Although the Korazim Plateau is considered a peripheral area, during most of its history, it was a dense region as evidenced by the remains of over a hundred ancient settlements which were discovered by archaeologists. The rural basalt regions in the center and south of the plateau were inhabited by semi-nomadic people. The plateau's location allowed it to serve as a transit region for the valleys to the north and south, and the heights to the east and west.

===Chalcolithic period===
The plateau was first settled extensively during the Chalcolithic period (4th millennium BCE). Over 25 settlements were established in that period in the plateau's basalt areas. These settlements resemble the Golan Heights, Hula Valley, and the Dalton Plateau's Chalcolithic cultures, with distinctive pottery and rectangular houses.

===Bronze Age===
Through the Early Bronze Age settlement continued to exist only in some of the Chalcolithic sites, and a few new sites were formed, mostly in the northern part of the plateau. During Early Bronze Age II (3000–2700 BCE) the city of Hazor was first established, while in the rest of the plateau there were between 10 and 15 settlements. In that period there was a growth in the settlements in the southern slopes of the plateau on the shores of the Sea of Galilee. As Hazor grew to be one of Canaan's largest and most influential cities, the settlements in the Korazim Plateau became its suburban area. During Early Bronze Age III (2700–2200 BCE), the city of Hazor grew to the size of an urban settlement with an area of between 100 and 150 dunams, while all of the plateau's settlements were depopulated. During Middle Bronze Age I (2200–2000 BCE), Hazor shrank to a small village, while in the plateau there was only one settlement in Khirbet Berech. In that period hundreds of megalithic tombs called "Dolmens" were built in the southern part of the plateau. During Middle Bronze Age II (2000–1550 BCE) the size of Hazor reached its peak as a metropolis of 800 to 1000 dunams. Some 15 to 20 small villages existed on the plateau during that period, most of which next to springs. In total their combined size was between 100 and 150 dunams. During the Late Bronze Age (1550–1200 BCE), the city of Hazor became smaller but still was the largest in Canaan at 700–800 dunams.
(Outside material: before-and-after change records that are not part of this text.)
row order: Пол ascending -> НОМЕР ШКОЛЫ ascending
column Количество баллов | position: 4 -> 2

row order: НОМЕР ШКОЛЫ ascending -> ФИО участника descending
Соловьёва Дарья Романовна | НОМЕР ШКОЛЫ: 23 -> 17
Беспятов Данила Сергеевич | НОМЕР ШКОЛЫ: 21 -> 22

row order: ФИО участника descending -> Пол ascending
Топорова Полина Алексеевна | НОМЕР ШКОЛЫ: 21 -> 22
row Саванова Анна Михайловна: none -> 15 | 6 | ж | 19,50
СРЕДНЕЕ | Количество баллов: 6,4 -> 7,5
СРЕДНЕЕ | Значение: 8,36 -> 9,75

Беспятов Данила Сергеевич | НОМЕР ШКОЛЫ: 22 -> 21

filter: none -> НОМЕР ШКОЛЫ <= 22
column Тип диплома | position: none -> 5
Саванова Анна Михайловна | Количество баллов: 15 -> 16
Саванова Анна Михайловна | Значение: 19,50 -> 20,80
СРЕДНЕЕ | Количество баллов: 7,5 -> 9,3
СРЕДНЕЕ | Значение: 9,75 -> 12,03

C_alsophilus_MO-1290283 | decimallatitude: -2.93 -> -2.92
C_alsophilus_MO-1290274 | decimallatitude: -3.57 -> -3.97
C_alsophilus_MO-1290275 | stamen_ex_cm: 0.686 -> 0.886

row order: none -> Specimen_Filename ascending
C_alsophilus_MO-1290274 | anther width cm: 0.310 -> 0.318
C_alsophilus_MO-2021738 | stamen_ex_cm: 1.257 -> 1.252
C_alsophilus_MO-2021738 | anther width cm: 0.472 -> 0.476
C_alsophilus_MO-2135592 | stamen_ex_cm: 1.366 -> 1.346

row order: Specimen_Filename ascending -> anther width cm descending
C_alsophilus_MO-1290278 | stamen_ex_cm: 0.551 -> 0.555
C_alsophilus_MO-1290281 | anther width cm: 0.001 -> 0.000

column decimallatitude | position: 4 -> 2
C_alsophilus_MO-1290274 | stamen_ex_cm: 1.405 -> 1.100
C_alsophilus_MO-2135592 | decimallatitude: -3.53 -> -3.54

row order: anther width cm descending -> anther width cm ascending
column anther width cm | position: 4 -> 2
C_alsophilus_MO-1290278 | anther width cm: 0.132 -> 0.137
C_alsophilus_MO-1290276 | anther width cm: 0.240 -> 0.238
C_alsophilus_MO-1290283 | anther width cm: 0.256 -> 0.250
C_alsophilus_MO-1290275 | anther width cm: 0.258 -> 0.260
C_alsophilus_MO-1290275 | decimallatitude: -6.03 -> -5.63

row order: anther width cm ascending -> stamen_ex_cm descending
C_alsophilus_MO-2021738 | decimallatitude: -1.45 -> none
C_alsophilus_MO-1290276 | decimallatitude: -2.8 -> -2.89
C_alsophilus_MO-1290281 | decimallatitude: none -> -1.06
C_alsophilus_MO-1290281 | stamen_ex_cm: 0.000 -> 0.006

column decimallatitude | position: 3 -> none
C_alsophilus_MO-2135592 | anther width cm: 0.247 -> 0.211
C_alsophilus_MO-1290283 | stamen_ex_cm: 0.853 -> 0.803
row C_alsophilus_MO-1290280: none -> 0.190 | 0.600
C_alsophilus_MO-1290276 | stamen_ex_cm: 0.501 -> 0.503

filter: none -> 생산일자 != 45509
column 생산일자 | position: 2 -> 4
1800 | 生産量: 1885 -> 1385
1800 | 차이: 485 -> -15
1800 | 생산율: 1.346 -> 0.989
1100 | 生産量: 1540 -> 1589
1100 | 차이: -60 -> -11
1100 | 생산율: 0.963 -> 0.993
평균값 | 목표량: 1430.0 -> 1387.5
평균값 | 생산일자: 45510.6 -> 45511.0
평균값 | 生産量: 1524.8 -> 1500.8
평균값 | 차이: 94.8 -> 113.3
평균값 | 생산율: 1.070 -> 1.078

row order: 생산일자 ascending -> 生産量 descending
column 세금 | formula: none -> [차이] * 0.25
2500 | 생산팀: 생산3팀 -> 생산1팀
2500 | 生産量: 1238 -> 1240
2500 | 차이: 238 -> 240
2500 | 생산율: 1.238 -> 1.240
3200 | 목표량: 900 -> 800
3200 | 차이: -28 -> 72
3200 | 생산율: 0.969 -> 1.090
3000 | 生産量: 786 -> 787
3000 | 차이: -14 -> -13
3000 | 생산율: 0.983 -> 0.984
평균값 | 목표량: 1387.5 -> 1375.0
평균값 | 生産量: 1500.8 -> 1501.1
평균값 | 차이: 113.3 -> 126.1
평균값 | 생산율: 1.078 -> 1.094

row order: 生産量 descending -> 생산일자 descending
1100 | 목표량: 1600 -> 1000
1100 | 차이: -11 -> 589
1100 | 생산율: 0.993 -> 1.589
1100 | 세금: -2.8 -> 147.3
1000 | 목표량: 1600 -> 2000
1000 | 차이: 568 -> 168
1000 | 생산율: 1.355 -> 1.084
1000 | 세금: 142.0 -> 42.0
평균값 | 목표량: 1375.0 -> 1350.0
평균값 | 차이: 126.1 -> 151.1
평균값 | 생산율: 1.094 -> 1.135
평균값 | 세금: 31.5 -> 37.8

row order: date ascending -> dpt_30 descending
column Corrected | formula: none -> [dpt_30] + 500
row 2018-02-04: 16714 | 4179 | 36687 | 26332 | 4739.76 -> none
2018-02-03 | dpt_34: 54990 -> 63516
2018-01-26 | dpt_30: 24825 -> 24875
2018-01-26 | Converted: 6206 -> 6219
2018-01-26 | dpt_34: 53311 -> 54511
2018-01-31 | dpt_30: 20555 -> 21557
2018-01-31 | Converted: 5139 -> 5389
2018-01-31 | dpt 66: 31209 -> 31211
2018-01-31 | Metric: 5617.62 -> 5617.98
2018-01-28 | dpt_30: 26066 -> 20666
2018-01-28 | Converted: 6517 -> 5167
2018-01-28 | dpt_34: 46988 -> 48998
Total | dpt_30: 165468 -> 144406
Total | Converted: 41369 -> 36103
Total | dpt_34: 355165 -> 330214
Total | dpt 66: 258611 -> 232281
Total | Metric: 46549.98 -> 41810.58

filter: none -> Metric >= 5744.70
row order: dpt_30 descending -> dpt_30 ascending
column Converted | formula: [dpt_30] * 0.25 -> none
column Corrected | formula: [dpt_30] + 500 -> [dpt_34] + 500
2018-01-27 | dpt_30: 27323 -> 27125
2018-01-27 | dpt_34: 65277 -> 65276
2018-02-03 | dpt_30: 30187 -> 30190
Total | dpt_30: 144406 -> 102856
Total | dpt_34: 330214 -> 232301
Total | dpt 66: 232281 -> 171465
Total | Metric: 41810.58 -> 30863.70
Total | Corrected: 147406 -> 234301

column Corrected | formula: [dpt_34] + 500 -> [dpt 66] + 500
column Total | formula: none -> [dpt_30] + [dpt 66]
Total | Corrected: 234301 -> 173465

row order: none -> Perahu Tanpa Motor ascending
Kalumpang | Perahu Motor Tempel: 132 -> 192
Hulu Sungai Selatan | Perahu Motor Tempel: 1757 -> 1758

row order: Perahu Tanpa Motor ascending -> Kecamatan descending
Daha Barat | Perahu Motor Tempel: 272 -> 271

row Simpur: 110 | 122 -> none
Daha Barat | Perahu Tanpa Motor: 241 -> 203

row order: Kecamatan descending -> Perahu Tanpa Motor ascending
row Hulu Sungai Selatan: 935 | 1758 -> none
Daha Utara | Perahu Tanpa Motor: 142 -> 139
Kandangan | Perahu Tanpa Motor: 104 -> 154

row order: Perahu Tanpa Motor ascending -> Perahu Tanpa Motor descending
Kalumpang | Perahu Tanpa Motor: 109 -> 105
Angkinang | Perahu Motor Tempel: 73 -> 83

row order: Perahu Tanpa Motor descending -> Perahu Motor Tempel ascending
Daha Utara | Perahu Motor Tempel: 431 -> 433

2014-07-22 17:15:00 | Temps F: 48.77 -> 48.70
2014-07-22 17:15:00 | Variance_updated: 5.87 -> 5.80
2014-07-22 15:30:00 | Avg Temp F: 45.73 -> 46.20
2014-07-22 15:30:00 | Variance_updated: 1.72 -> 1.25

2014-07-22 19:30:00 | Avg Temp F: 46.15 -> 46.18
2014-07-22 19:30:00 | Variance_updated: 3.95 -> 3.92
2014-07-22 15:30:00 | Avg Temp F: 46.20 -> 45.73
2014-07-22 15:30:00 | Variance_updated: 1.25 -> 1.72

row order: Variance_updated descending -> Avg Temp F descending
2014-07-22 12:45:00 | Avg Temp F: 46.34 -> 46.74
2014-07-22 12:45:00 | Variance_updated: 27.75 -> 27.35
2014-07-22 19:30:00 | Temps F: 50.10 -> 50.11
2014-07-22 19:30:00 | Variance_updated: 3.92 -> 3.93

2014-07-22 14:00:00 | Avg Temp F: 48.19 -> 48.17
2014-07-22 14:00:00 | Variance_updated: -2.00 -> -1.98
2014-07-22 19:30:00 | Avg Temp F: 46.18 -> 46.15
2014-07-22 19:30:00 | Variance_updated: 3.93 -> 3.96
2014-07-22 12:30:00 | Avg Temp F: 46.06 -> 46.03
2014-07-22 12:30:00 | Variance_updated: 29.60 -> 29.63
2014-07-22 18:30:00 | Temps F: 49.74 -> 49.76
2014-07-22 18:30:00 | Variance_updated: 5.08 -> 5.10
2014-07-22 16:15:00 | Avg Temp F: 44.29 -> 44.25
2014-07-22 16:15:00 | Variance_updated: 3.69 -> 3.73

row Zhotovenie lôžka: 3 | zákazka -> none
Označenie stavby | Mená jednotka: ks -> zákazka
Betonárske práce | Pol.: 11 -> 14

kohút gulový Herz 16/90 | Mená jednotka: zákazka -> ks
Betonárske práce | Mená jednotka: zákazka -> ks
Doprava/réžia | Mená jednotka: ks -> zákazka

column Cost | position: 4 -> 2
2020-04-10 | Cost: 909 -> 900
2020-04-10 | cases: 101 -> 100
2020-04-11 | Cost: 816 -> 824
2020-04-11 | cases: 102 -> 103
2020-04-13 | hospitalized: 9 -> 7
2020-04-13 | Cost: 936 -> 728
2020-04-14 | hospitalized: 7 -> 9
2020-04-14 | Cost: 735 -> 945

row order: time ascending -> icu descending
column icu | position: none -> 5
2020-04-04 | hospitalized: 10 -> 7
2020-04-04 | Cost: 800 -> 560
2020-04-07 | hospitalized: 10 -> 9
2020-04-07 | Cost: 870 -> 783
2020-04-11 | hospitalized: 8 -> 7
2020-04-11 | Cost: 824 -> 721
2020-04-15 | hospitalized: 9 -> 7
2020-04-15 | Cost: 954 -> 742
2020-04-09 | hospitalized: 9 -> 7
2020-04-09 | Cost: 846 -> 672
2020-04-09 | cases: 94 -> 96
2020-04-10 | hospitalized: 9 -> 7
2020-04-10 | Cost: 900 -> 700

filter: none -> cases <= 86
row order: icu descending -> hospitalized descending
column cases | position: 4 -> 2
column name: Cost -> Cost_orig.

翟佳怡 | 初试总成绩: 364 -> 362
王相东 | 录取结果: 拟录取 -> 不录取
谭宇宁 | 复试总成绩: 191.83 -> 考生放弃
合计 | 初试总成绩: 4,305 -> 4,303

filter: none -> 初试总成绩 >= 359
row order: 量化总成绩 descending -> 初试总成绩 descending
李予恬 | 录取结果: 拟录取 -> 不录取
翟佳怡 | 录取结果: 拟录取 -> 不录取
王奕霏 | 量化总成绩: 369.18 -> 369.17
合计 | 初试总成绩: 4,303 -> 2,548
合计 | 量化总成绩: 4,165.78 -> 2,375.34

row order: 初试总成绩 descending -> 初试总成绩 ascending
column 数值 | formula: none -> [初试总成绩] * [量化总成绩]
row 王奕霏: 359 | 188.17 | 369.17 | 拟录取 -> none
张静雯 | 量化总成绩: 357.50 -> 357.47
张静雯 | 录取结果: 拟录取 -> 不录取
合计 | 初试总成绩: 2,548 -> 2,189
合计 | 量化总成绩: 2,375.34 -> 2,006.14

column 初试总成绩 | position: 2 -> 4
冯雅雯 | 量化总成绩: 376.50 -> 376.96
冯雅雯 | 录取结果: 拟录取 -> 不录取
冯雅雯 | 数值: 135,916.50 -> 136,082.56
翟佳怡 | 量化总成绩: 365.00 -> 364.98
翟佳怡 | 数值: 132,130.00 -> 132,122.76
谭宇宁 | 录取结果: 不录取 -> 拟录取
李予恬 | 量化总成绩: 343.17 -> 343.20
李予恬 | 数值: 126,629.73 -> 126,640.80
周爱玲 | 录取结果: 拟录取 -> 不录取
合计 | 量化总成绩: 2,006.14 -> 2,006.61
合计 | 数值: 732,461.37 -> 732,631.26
Only two settlements existed in Tel Kinnarot and Kfar Nahum.

===Iron Age===
After the Late Bronze Age collapse and during Iron Age I (1200–1000 BCE) the city of Hazor was destroyed and replaced by a semi-nomadic settlement, while the settlement in the Korazim Plateau flourished, with 10 settlements with a combined area of 100 dunams and a city in Tel Kinnarot of 100 dunams alone. Between 1000 BCE and the Assyrian conquest in 733, Hazor became a royal center, while the settlement in the plateau increased with 20 settlements, some of which were fortified and they had a combined area of 200–250 dunams.

==Modern settlement==
Because the soil is difficult to cultivate, and there is a lack of water sources, the number of settlements on the Korazim Plateau is low. These are, from north to south: Ayelet HaShahar, Gadot, Mishmar HaYarden, Mahanayim, Hatzor HaGlilit, Kfar HaNassi, Rosh Pinna, Tuba-Zangariyye, Elifelet, Karkom, Ami'ad, Korazim, Almagor and Amnun. All of the settlements are Jewish and rural, except for the Muslim Bedouin town of Tuba-Zangariyye.

==Bibliography==
- Yosef Stepansky (2002), "Ramat Korazim" (in Hebrew). Jerusalem: Ariel: Journal for Knowledge of the Land of Israel: The Eastern Upper Galilee and Ramat Korazim, edited by Gabriel Barkai and Eli Shiller.
- Yosef Stepansky (2008), "Between Hatzor and Kinneret: Ramat Kozraim in the Time of the Bible" (in Hebrew). Jerusalem: Ariel: Journal for Knowledge of the Land of Israel: In the Mountain, Shephela and Arava: Studies Served to Adam Zertal in the Thirtieth Year to the Menashe Survey, pp. 271–289.